- Kiiissszczak, ja muszę posprzątać
swój pokój!
- Wrzuć granat i poczekaj.
- A jak nie wybuchnie, to myślisz,
że go tam znajdę?!
(Ja i Dan)
Tydzień temu dotarłem jak zwykle od długiego szeregu lat,
pod Pomnik i przeżyłem wstrząs. W naszym miejscu, na naszych ławkach, pod
naszym Pomnikiem zebrała się inna ekipa. To oczywiście nic niezwykłego, to jest
miejsce stworzone do spotkań, jednak w mojej prywatnej duchowej krainie było to
porównywalne z wybuchem Św. Heleny. Bo to było „Nasze” miejsce.
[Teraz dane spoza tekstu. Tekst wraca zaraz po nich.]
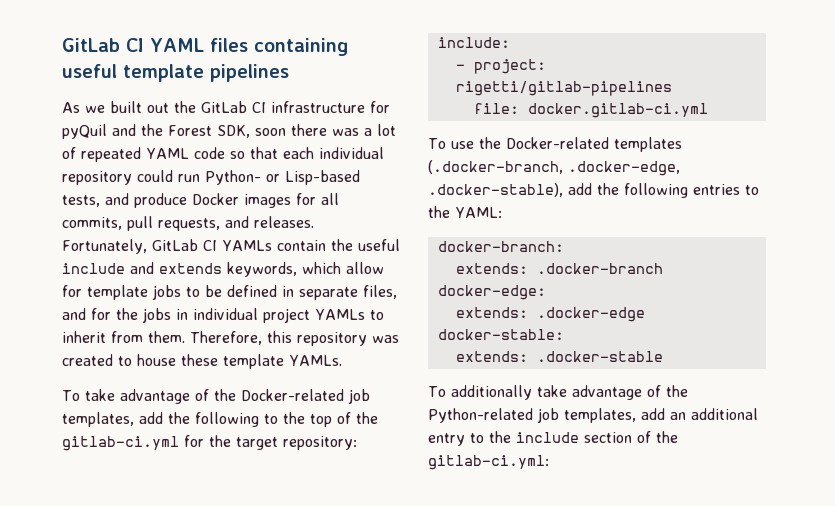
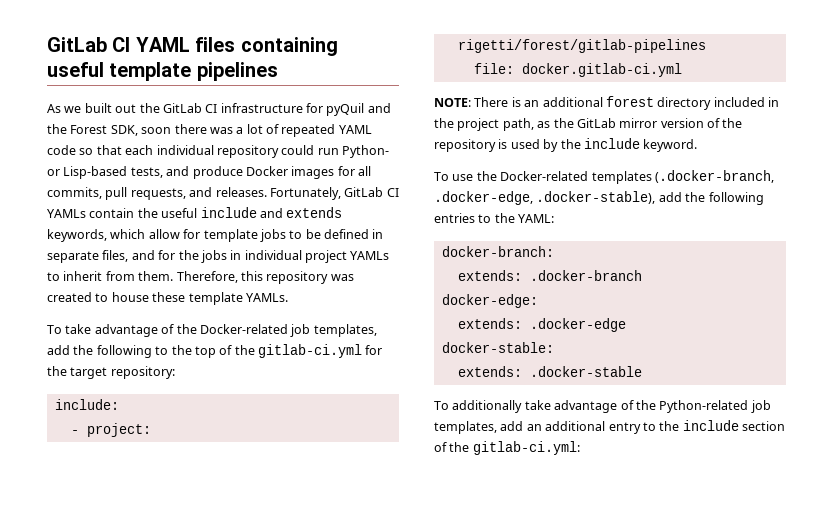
- - project: rigetti/gitlab-pipelines
+ - project: rigetti/forest/gitlab-pipelines
+ NOTE: There is an additional forest directory included in the project path, as the GitLab mirror version of the repository is used by the include keyword.

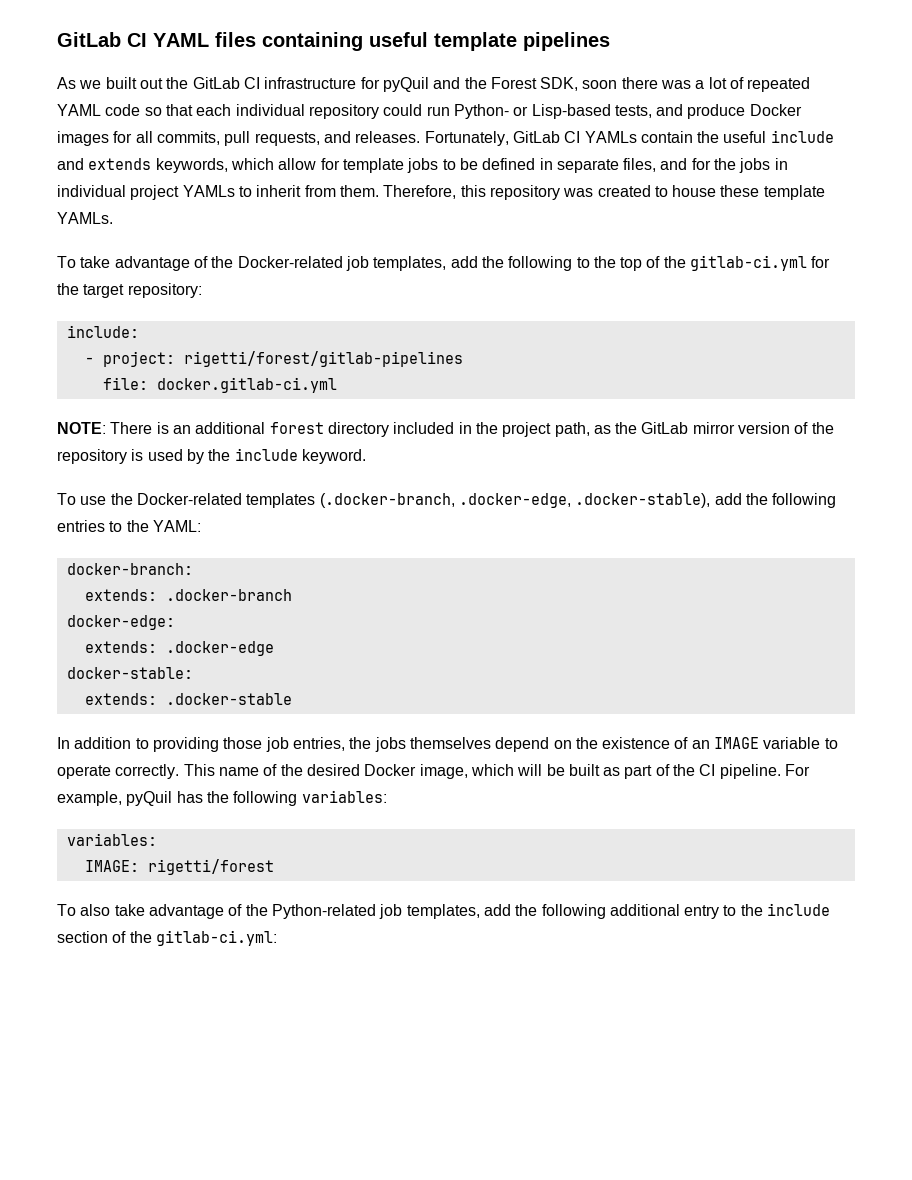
- To additionally take advantage of the Python-related job templates, add an additional entry to the include section of the gitlab-ci.yml:
+ In addition to providing those job entries, the jobs themselves depend on the existence of an IMAGE variable to operate correctly. This name of the desired Docker image, which will be built as part of the CI pipeline. For example, pyQuil has the following variables:
+ variables:
+ IMAGE: rigetti/forest
+ To also take advantage of the Python-related job templates, add the following additional entry to the include section of the gitlab-ci.yml:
Jeden z symboli
Gratki, tego stowarzyszenia dusz, tej wspaniałej przystani wyrzutków, centrum,
wokół którego zwijały się nasze losy jak miliard gwiazd wokół jądra galaktyki.
A teraz to miejsce przestało być nasze a stało się czyjeś.
Spotkania gratkowe wyczerpały się lata temu. Jedynie ja jeszcze przychodziłem
tu regularnie co niedzielę wypełniając jakiś wyimaginowany obowiązek względem
własnej pamięci. Tego dnia patrząc na tę obcą, roześmianą młodzież czułem jak
coś się kończy.
To naprawdę wielka rzecz ujrzeć na własne oczy Przemijanie.
Może nie byłoby to takie mocne, gdyby nie połączyło się z
innym, niedawnym szokiem. Przez ostatnie lata byłem mocno skoncentrowany na
sobie i na tym co otacza mnie bezpośrednio i ostatnio, parę tygodni temu
dostrzegłem jak zmieniło się postrzeganie mnie przez młodych ludzi. Nagle
zobaczyłem, że nie jestem już jednym z nich, że zachowując się jak jeden z nich
powoduję zdziwienie, zaniepokojenie, a cholera wie czy nawet nie zażenowanie.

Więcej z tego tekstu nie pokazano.